Your device is also subject to, among other requirements, the Quality System (QS) regulation (21 CFR Part 820), which includes, but is not limited to, 21 CFR 820.30, Design controls; 21 CFR 820.90, Nonconforming product; and 21 CFR 820.100, Corrective and preventive action. Please note that regardless of whether a change requires premarket review, the QS regulation requires device manufacturers to review and approve changes to device design and production (21 CFR 820.30 and 21 CFR 820.70) and document changes and approvals in the device master record (21 CFR 820.181).

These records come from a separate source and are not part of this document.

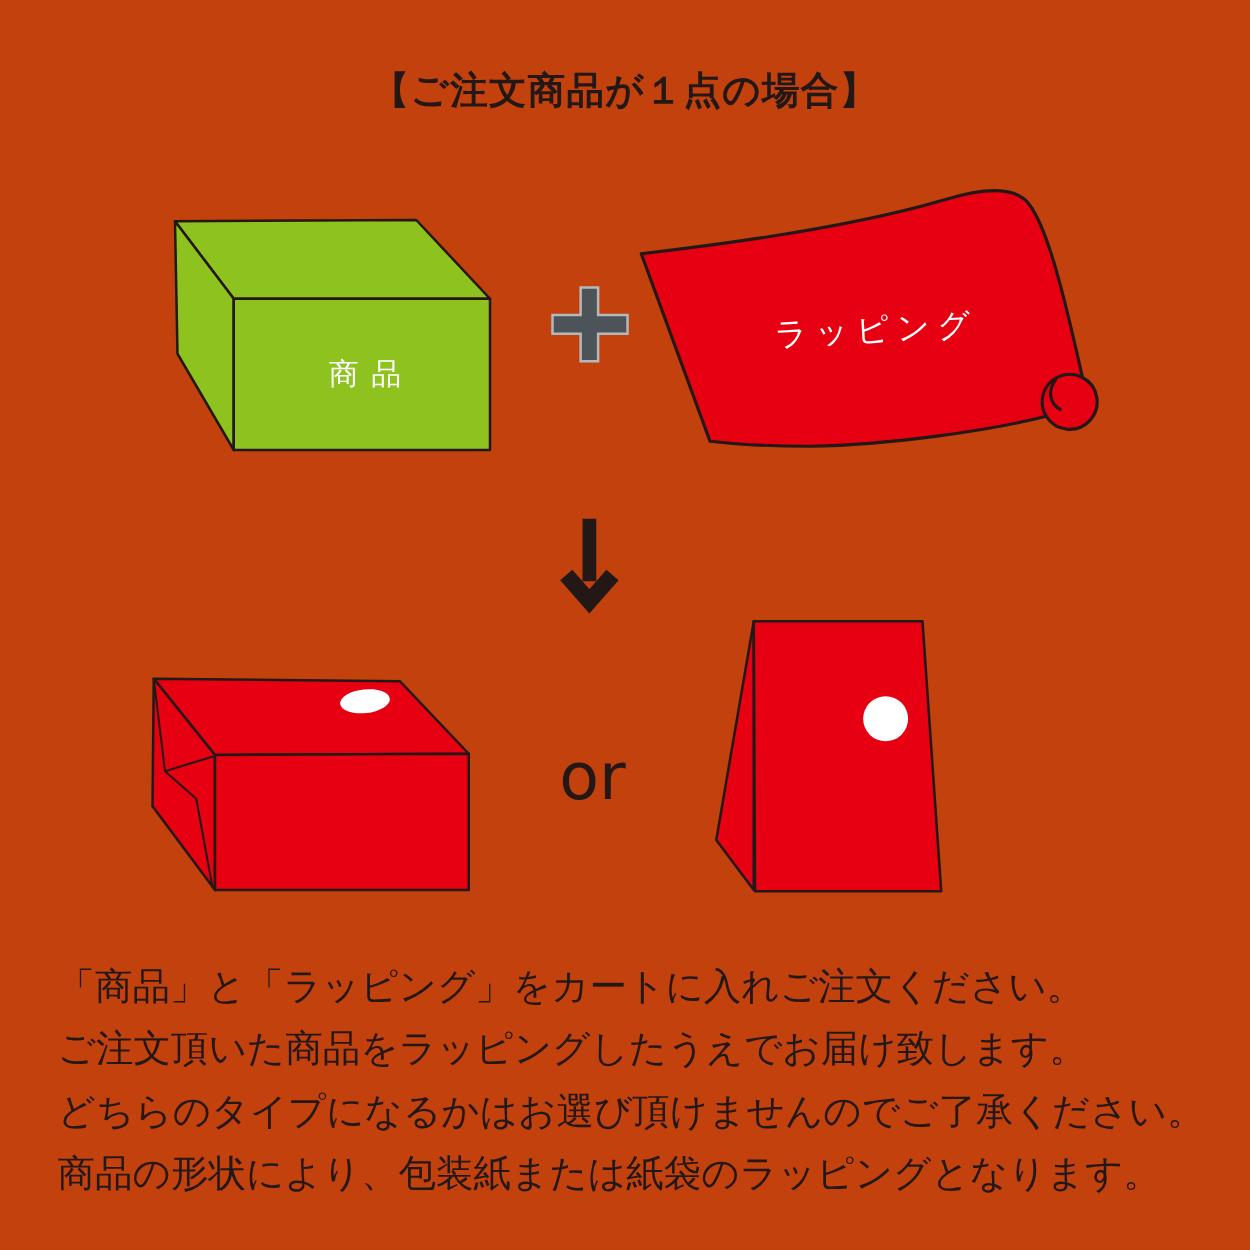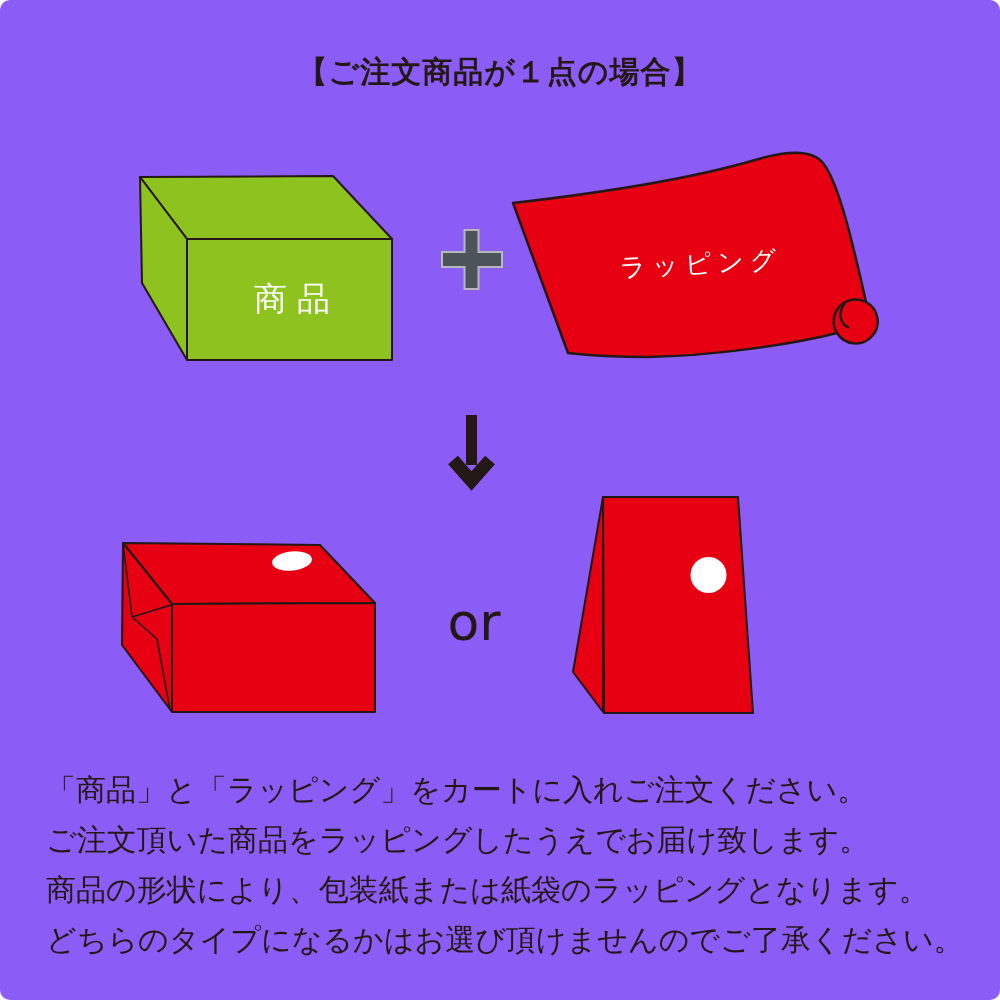--- a/index.html
+++ b/index.html
@@ -11,11 +11,10 @@
     position: relative;
     width: 1000px;
     height: 1000px;
-    background: #8b5cf6;
+    background: #c2410c;
     overflow: hidden;
     font-family: "DejaVu Sans", "Liberation Sans", sans-serif;
     color: #231815;
-    border-radius: 10px;
   }
   .stage svg.art {
     position: absolute;

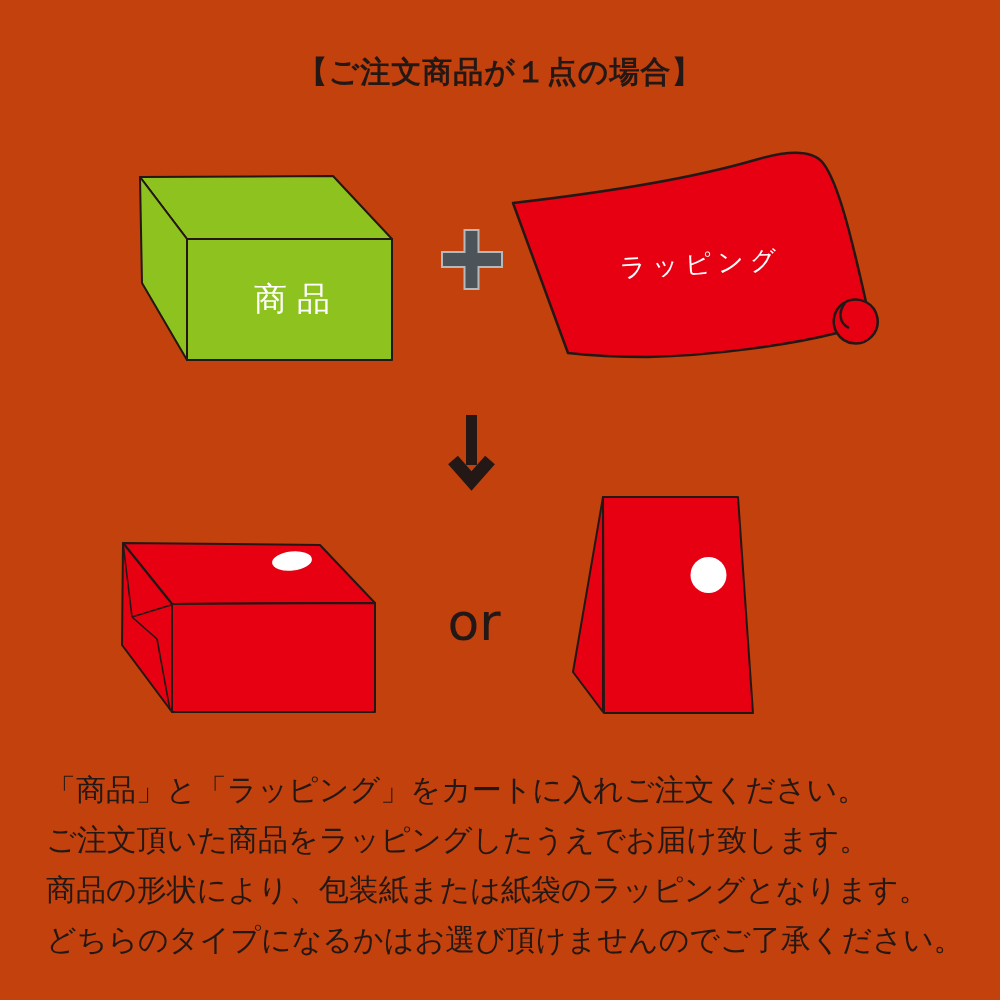--- a/index.html
+++ b/index.html
@@ -41,7 +41,7 @@
   .label-product {
     left: 292px;
     top: 299px;
-    font-size: 33px;
+    font-size: 24px;
     letter-spacing: 10px;
     padding-left: 10px; 
   }

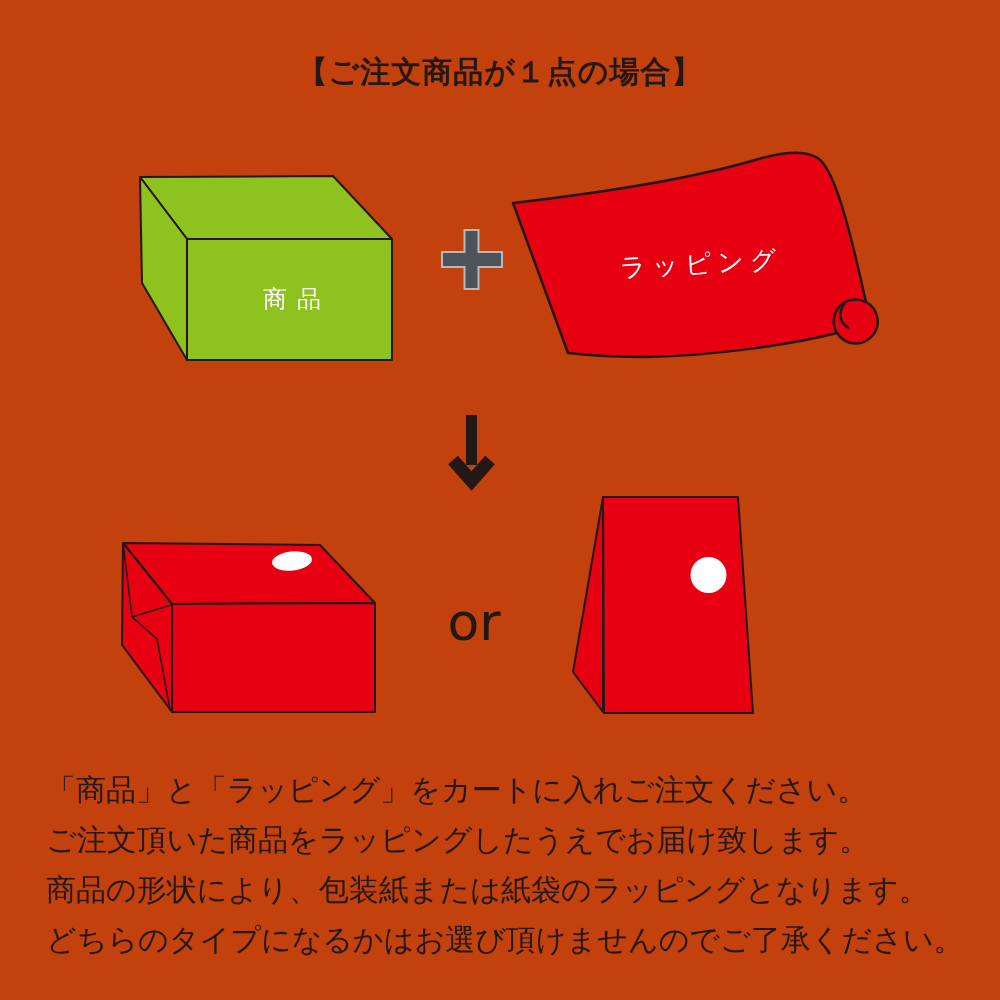--- a/index.html
+++ b/index.html
@@ -134,8 +134,8 @@
   <div class="description">
     <div>「商品」と「ラッピング」をカートに入れご注文ください。</div>
     <div>ご注文頂いた商品をラッピングしたうえでお届け致します。</div>
+    <div>どちらのタイプになるかはお選び頂けませんのでご了承ください。</div>
     <div>商品の形状により、包装紙または紙袋のラッピングとなります。</div>
-    <div>どちらのタイプになるかはお選び頂けませんのでご了承ください。</div>
   </div>
 
 </div>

Please be advised that FDA's issuance of a substantial equivalence determination does not mean that FDA has made a determination that your device complies with other requirements of the Act or any Federal statutes and regulations administered by other Federal agencies. You must comply with all the Act's requirements, including, but not limited to: registration and listing (21 CFR Part 807); labeling (21 CFR Part 801); medical device reporting (reporting of medical device-related adverse events) (21 CFR Part 803) for devices or postmarketing safety reporting (21 CFR Part 4, Subpart B) for combination products (see https://www.fda.gov/combination-products/guidance-regulatory-information/postmarketing-safety-reporting-combination-products); good manufacturing practice requirements as set forth in the quality systems (QS) regulation (21 CFR Part 820) for devices or current good manufacturing practices (21 CFR Part 4, Subpart A) for combination products; and, if applicable, the electronic product radiation control provisions (Sections 531-542 of the Act); 21 CFR Parts 1000-1050.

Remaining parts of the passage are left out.